[RECORDS FOR THE TASK — start]
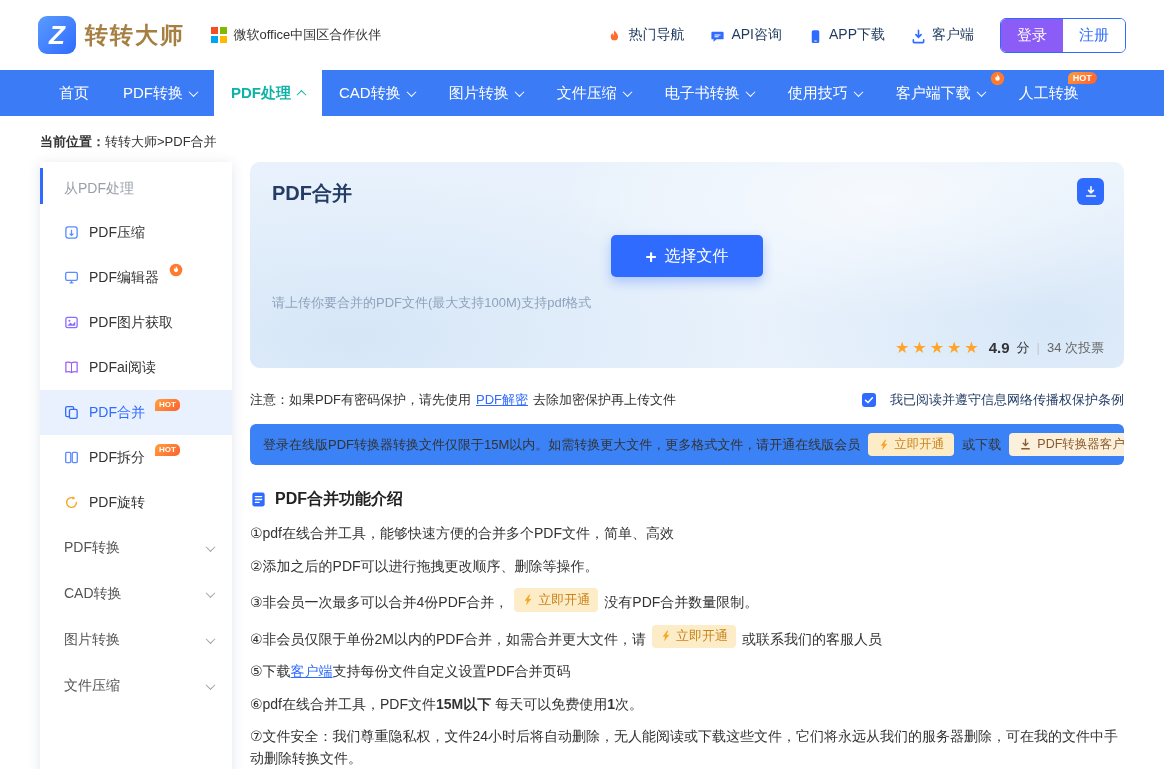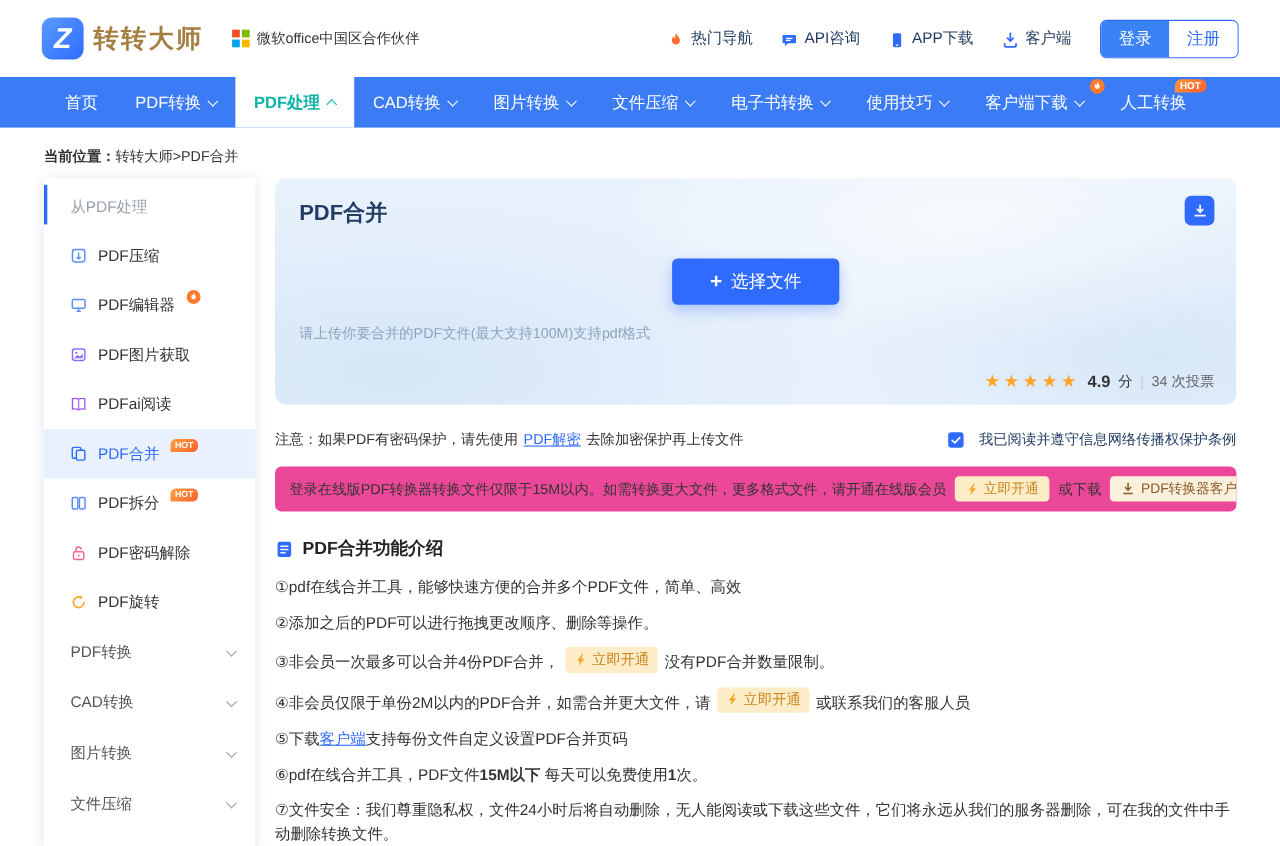--- a/index.html
+++ b/index.html
@@ -14,21 +14,21 @@
                display:flex; align-items:center; justify-content:center; }
   .logo-text { font-size:23px; font-weight:bold; color:#a57f42; letter-spacing:2px; }
   .partner { display:flex; align-items:center; gap:7px; margin-left:26px; font-size:13px; color:#333; }
   .ms-grid { display:grid; grid-template-columns:7px 7px; gap:1.5px; }
   .ms-grid i { width:7px; height:7px; display:block; }
   .ms-grid i:nth-child(1){ background:#f25022; } .ms-grid i:nth-child(2){ background:#7fba00; }
   .ms-grid i:nth-child(3){ background:#00a4ef; } .ms-grid i:nth-child(4){ background:#ffb900; }
   .quick-links { display:flex; align-items:center; gap:26px; margin-left:auto; margin-right:26px; }
   .quick-link { display:flex; align-items:flex-end; gap:6px; font-size:14px; color:#1f3a5f; cursor:pointer; }
   .auth { display:flex; border:1px solid #2f6bff; border-radius:6px; overflow:hidden; }
-  .btn-login { background:#3b82f6; color:#fff; padding:7px 16px; font-size:15px; border:none; cursor:pointer; }
+  .btn-login { background:#8b5cf6; color:#fff; padding:7px 16px; font-size:15px; border:none; cursor:pointer; }
   .btn-register { background:#fff; color:#2f6bff; padding:7px 16px; font-size:15px; border:none; cursor:pointer; }
 
   
   .navbar { height:46px; background:#3c7bf6; display:flex; align-items:stretch; padding:0 42px; }
   .nav-item { position:relative; display:flex; align-items:center; gap:7px; padding:0 17px;
               color:#fff; font-size:15px; cursor:pointer; white-space:nowrap; }
   .nav-item.active { background:#fff; color:#0db3a6; font-weight:bold; }
   .chev { width:7px; height:7px; border-right:1.6px solid currentColor; border-bottom:1.6px solid currentColor;
           display:inline-block; }
   .chev.down { transform:rotate(45deg) translate(-1px,-1px); }
@@ -83,21 +83,21 @@
   .divider { color:#c3c9d4; font-size:13px; }
   .votes { font-size:13px; color:#666; }
 
   .note-row { display:flex; align-items:center; justify-content:space-between; margin-top:23px;
               font-size:13px; color:#333; }
   .note-link { color:#2f6bff; text-decoration:underline; margin:0 5px; cursor:pointer; }
   .agreement { display:flex; align-items:center; gap:14px; color:#223c63; cursor:pointer; }
   .checkbox { width:14px; height:14px; border-radius:3px; background:#2f6bff;
               display:flex; align-items:center; justify-content:center; cursor:pointer; flex-shrink:0; }
 
-  .promo { margin-top:15px; background:#ec4899; border-radius:6px; padding:9px 13px;
+  .promo { margin-top:15px; background:#3b82f6; border-radius:6px; padding:9px 13px;
            display:flex; align-items:center; gap:8px; font-size:13px; color:#333; white-space:nowrap; overflow:hidden; }
   .pill { display:inline-flex; align-items:center; gap:4px; background:#fcecc8; color:#c9841c;
           border-radius:4px; padding:3px 10px; font-size:12.5px; cursor:pointer; flex-shrink:0; }
   .client-pill { display:inline-flex; align-items:center; gap:5px; background:#fbf0dc; color:#8a5a2a;
           border-radius:4px; padding:3px 10px; font-size:12.5px; cursor:pointer; flex-shrink:0; }
 
   .intro { margin-top:24px; }
   .intro-head { display:flex; align-items:center; gap:8px; font-size:16px; font-weight:bold; color:#222; }
   .intro-list { margin-top:13px; }
   .intro-line { font-size:14px; color:#333; line-height:1.55; margin-bottom:11px; }
@@ -254,28 +254,20 @@
       <span>PDF合并</span>
       <span class="side-badge">HOT</span>
     </div>
     <div class="side-item">
       <svg width="15" height="15" viewBox="0 0 16 16">
           <rect x="1.8" y="2.5" width="5.4" height="11" rx="1.2" fill="none" stroke="#5b8bff" stroke-width="1.4"></rect>
           <rect x="8.8" y="2.5" width="5.4" height="11" rx="1.2" fill="none" stroke="#5b8bff" stroke-width="1.4"></rect>
         </svg>
       <span>PDF拆分</span>
       <span class="side-badge">HOT</span>
-    </div>
-    <div class="side-item">
-      <svg width="15" height="15" viewBox="0 0 16 16">
-          <rect x="3" y="7" width="10" height="7.5" rx="1.6" fill="none" stroke="#f0628f" stroke-width="1.4"></rect>
-          <path d="M5.5 7V5a2.5 2.5 0 0 1 5 0" fill="none" stroke="#f0628f" stroke-width="1.4"></path>
-          <circle cx="8" cy="10.6" r="1" fill="#f0628f"></circle>
-        </svg>
-      <span>PDF密码解除</span>
     </div>
     <div class="side-item">
       <svg width="15" height="15" viewBox="0 0 16 16">
           <path d="M13.2 8A5.2 5.2 0 1 1 10 3.2" fill="none" stroke="#f5a623" stroke-width="1.5" stroke-linecap="round"></path>
           <path d="M9.2 1.4 12 3.4 9 5z" fill="#f5a623"></path>
         </svg>
       <span>PDF旋转</span>
     </div>
 
     <div class="side-group">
[RECORDS FOR THE TASK — finish]
__ABOUT THIS TASK__
In the listing above, the lines from the one containing "width:7px; height:7px; display:block;" through the one containing "display:flex; border:1px solid" must be set down exactly, with no other lines.

__OUTPUT BELOW__
   .ms-grid i { width:7px; height:7px; display:block; }
   .ms-grid i:nth-child(1){ background:#f25022; } .ms-grid i:nth-child(2){ background:#7fba00; }
   .ms-grid i:nth-child(3){ background:#00a4ef; } .ms-grid i:nth-child(4){ background:#ffb900; }
   .quick-links { display:flex; align-items:center; gap:26px; margin-left:auto; margin-right:26px; }
   .quick-link { display:flex; align-items:flex-end; gap:6px; font-size:14px; color:#1f3a5f; cursor:pointer; }
   .auth { display:flex; border:1px solid #2f6bff; border-radius:6px; overflow:hidden; }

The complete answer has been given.